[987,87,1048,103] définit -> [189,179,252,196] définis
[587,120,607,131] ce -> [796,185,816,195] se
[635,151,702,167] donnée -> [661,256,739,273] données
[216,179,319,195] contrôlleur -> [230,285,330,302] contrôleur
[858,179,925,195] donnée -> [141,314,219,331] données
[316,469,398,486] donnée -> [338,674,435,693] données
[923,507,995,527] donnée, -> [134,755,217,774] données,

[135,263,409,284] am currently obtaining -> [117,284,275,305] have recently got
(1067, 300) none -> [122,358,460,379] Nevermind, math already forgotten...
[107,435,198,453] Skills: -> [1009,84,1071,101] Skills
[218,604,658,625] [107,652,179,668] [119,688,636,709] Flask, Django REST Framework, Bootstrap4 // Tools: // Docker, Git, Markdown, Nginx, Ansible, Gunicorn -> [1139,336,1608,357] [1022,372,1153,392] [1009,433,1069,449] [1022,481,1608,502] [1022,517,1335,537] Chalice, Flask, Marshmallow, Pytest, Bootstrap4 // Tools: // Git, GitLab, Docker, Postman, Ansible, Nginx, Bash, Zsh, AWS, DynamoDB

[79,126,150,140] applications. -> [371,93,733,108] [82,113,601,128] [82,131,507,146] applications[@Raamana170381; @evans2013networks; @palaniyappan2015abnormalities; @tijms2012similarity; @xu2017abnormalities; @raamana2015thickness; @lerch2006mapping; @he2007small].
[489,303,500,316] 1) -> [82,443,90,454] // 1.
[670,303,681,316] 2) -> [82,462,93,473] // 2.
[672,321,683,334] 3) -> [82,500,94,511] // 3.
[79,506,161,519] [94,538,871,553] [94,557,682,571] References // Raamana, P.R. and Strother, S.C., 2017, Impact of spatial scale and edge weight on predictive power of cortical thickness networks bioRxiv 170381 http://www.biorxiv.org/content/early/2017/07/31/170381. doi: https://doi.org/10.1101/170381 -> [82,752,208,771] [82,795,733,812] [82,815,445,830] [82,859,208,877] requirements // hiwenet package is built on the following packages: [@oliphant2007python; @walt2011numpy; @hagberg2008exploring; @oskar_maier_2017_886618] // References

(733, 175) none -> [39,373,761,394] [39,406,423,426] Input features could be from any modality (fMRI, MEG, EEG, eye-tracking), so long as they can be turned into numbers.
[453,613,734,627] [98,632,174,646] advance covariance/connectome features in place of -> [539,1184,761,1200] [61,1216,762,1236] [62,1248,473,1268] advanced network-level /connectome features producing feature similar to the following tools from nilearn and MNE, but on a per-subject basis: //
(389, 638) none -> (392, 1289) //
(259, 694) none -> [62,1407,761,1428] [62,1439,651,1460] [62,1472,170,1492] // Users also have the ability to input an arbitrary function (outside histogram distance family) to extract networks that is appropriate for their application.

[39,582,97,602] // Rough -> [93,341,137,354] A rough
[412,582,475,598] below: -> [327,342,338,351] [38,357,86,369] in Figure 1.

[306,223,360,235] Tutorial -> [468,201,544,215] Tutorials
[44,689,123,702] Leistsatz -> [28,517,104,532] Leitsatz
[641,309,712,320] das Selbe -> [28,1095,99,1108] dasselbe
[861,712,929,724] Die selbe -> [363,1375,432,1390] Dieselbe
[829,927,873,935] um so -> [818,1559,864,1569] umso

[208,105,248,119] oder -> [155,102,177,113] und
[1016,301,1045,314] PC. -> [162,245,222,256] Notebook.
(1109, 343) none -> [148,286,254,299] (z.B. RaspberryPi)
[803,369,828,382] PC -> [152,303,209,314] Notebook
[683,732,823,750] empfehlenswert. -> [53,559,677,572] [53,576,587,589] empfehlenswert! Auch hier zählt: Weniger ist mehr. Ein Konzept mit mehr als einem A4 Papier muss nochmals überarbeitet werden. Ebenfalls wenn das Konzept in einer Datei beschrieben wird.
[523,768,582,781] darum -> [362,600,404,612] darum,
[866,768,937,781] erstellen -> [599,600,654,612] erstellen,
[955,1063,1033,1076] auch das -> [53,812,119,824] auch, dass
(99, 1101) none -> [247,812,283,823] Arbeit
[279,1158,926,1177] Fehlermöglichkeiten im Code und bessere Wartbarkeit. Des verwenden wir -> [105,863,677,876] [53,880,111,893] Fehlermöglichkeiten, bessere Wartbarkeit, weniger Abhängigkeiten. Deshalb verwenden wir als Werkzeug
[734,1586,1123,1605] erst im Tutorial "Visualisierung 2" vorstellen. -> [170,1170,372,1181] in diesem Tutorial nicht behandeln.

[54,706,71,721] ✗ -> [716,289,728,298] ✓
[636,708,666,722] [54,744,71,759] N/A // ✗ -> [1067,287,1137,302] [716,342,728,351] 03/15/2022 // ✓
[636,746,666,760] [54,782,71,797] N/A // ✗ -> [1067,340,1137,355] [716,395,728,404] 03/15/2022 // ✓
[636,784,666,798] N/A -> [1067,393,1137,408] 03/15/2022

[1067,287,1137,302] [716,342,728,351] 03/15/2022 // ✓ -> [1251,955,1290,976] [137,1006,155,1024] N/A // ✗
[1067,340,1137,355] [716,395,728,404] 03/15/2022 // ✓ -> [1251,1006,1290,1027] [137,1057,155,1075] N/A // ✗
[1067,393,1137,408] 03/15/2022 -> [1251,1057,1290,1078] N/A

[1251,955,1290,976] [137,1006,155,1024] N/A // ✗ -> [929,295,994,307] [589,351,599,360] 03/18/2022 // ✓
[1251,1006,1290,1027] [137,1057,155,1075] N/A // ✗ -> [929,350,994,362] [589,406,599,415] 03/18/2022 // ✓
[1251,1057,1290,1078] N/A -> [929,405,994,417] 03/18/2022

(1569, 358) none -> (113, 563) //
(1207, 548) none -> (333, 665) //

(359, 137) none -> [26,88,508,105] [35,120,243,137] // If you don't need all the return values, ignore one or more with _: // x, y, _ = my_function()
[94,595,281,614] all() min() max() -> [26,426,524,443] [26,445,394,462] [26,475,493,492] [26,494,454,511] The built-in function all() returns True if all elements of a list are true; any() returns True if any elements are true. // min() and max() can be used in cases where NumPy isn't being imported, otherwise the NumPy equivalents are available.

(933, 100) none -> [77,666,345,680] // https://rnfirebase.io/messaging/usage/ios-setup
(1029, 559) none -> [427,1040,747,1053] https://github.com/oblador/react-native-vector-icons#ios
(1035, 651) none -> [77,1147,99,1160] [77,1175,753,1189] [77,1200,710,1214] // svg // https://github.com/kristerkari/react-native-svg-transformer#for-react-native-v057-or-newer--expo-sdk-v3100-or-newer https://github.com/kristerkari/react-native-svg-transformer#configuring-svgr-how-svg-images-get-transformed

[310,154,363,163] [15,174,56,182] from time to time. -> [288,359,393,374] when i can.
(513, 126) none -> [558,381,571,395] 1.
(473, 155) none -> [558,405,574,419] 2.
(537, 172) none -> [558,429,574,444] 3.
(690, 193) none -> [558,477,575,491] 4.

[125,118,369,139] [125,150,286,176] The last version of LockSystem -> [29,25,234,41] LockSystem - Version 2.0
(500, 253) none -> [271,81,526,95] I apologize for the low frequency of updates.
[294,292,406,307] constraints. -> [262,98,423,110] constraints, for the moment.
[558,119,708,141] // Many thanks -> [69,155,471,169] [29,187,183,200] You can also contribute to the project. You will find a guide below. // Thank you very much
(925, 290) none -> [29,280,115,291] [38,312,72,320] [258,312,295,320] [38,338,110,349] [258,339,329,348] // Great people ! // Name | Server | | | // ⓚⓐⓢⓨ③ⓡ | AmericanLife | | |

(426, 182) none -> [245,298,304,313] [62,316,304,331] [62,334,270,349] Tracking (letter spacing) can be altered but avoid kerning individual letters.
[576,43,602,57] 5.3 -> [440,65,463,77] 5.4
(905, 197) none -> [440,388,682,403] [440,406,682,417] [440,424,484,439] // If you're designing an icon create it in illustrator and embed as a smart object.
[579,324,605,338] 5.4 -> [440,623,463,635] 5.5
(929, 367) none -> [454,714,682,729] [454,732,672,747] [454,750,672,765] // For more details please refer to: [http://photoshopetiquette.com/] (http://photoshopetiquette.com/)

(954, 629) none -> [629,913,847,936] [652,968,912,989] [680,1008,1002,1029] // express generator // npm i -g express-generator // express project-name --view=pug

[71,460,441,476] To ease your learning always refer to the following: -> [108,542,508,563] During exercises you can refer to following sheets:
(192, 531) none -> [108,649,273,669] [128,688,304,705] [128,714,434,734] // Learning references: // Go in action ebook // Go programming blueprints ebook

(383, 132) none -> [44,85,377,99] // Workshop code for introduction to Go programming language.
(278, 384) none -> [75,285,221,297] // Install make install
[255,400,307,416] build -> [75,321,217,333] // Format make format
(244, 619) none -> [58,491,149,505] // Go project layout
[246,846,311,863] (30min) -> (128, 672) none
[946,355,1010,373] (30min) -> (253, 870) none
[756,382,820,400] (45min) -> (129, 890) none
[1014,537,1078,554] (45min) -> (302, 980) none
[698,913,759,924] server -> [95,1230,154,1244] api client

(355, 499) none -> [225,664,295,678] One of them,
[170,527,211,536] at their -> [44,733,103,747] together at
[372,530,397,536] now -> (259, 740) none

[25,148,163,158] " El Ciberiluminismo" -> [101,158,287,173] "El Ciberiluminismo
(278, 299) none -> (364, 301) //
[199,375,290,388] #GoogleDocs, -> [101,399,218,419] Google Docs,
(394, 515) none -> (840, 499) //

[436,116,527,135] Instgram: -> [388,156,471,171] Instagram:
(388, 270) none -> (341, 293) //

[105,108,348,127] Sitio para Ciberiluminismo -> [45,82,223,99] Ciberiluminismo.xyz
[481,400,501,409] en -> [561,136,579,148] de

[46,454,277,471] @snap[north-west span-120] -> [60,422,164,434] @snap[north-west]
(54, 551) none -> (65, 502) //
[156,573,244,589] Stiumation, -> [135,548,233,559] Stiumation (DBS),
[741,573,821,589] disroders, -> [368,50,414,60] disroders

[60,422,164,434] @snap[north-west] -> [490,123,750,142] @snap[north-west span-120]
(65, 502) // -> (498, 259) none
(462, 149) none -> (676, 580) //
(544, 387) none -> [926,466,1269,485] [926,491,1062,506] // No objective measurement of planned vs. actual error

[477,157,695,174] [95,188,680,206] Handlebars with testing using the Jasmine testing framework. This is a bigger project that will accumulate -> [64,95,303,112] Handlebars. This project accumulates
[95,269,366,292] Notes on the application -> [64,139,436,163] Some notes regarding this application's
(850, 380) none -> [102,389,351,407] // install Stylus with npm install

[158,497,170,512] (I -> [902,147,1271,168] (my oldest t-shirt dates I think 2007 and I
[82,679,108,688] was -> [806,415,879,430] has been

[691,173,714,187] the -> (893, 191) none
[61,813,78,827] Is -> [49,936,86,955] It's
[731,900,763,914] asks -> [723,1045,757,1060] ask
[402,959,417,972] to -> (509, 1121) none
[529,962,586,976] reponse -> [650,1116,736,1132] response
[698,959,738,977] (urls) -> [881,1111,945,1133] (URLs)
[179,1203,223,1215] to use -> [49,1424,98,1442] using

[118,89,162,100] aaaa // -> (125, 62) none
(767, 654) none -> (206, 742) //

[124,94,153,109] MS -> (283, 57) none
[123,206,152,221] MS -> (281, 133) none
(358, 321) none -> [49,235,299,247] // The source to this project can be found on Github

* Task prompt
Return, exactly, the lines from the first line of the records above to the line containing "[107,435,198,453] Skills: ->", both included.

* Task solution
[987,87,1048,103] définit -> [189,179,252,196] définis
[587,120,607,131] ce -> [796,185,816,195] se
[635,151,702,167] donnée -> [661,256,739,273] données
[216,179,319,195] contrôlleur -> [230,285,330,302] contrôleur
[858,179,925,195] donnée -> [141,314,219,331] données
[316,469,398,486] donnée -> [338,674,435,693] données
[923,507,995,527] donnée, -> [134,755,217,774] données,

[135,263,409,284] am currently obtaining -> [117,284,275,305] have recently got
(1067, 300) none -> [122,358,460,379] Nevermind, math already forgotten...
[107,435,198,453] Skills: -> [1009,84,1071,101] Skills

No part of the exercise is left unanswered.